In the words of Allah, "There is not an animal in the earth, nor a creature flying on two wings, but they are nations like you." (6:38)
Islamic cleric Mufty Imam Tajuddin H. Alhilaly, argues that all living things "are partners to man in existence and they deserve their own respect."
As befits a faith born in the desert, water is honored as "the secret of life." Islam forbids the wastage of water "and the usage thereof without benefit…. The preservation of water for the drinking of mankind, animal life, bird life and vegetation is a form of worship which gains the pleasure of Allah."
Imam Alhilaly infers from this passage that Islam also forbids "factory outpours to go to waterways or to the ocean, as this would pollute the water and threaten marine life.
"Air is the property of Allah the Exalted," the imam states. "Hence, contaminating the air with smoke is an encroachment on nature and a threat to the life of mankind and all other living things."
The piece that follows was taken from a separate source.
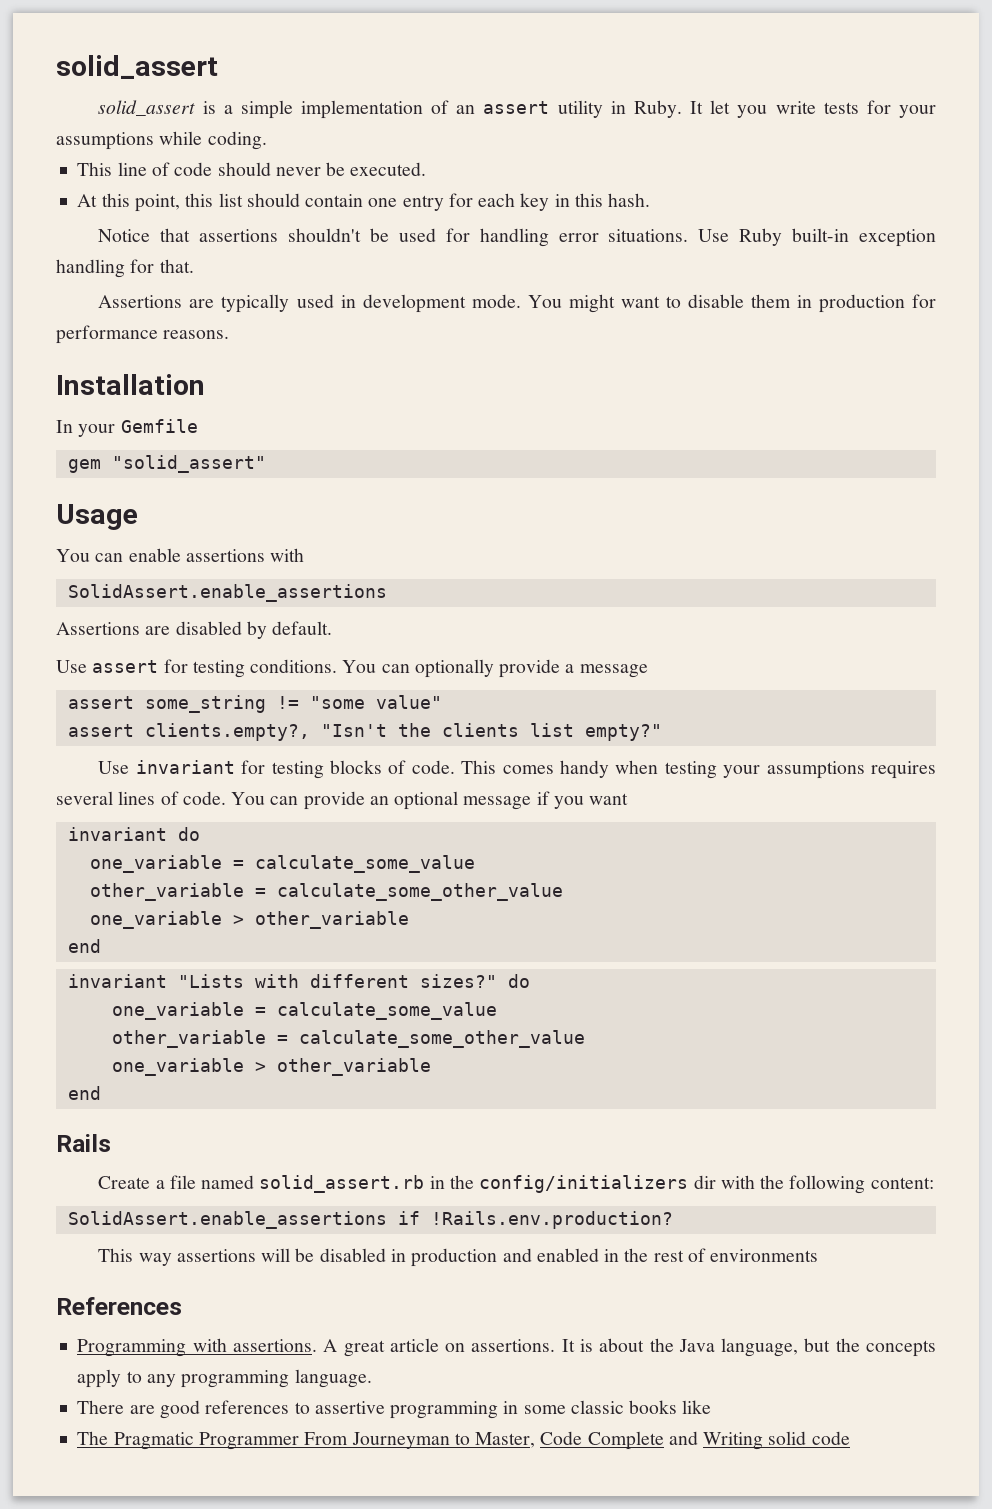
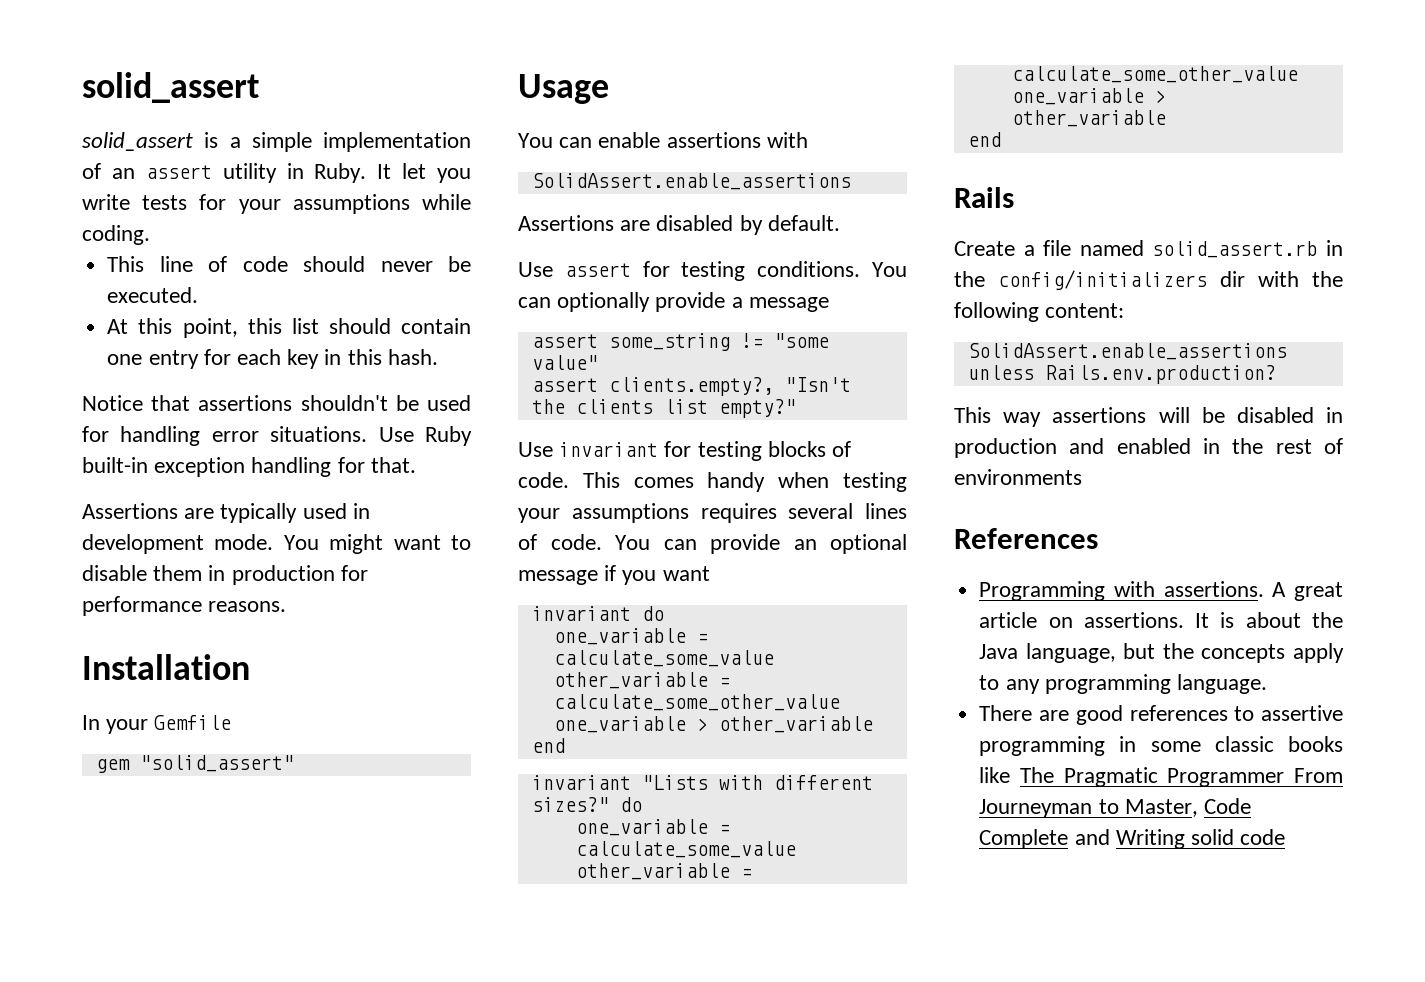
[397,1211,673,1229] if !Rails.env.production? -> [967,365,1276,384] unless Rails.env.production?
(712, 1407) // -> (1011, 775) none

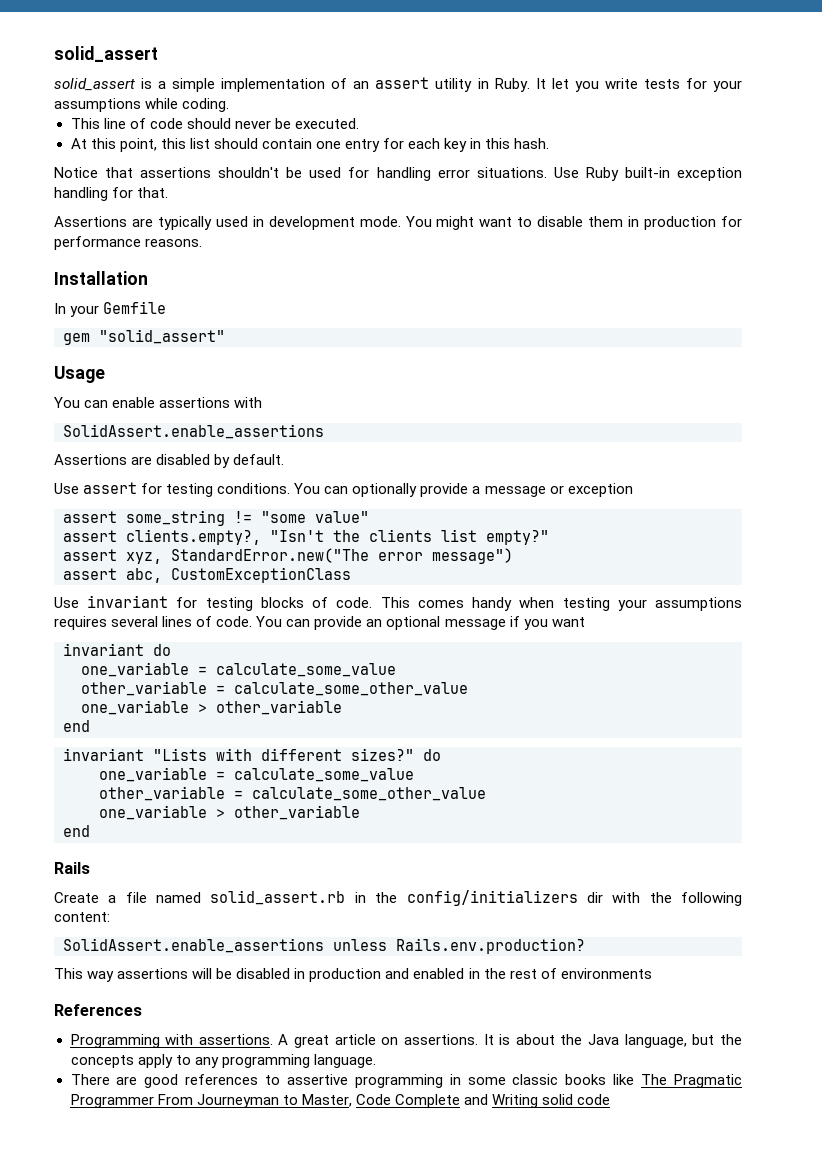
(829, 304) none -> [549,483,633,497] or exception
(796, 408) none -> [63,548,513,564] [63,567,351,583] // assert xyz, StandardError.new("The error message") // assert abc, CustomExceptionClass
The Qur'an does, however, endorse the transformation of wilderness into agriculture and cattle pastures. The Qur'an proclaims that it is Allah who "sends down water from the sky, and therewith we bring forth buds of every kind. We bring forth the green blade from which we bring forth the thick-clustered grain; and from the date-palm, from the pollen thereof, spring pendant bunches, and gardens of grapes, and the olive and the pomegranate."
"The earth is our first mother," says Imam Alhilaly. "Therefore it has certain rights over us. One of these rights is making it come alive with green vegetation and other plant life.
"The Prophet said that he who is kind and merciful towards animals, Allah will be kind and merciful towards him…. We must deal with animals with utmost beneficence and compassion and strive to ensure the preservation of the different species," Imam Alhilaly instructs. "It is forbidden in Islam to kill a animal for mere play. Islam has forbidden wastage of animals and plants in peacetime and in wartime."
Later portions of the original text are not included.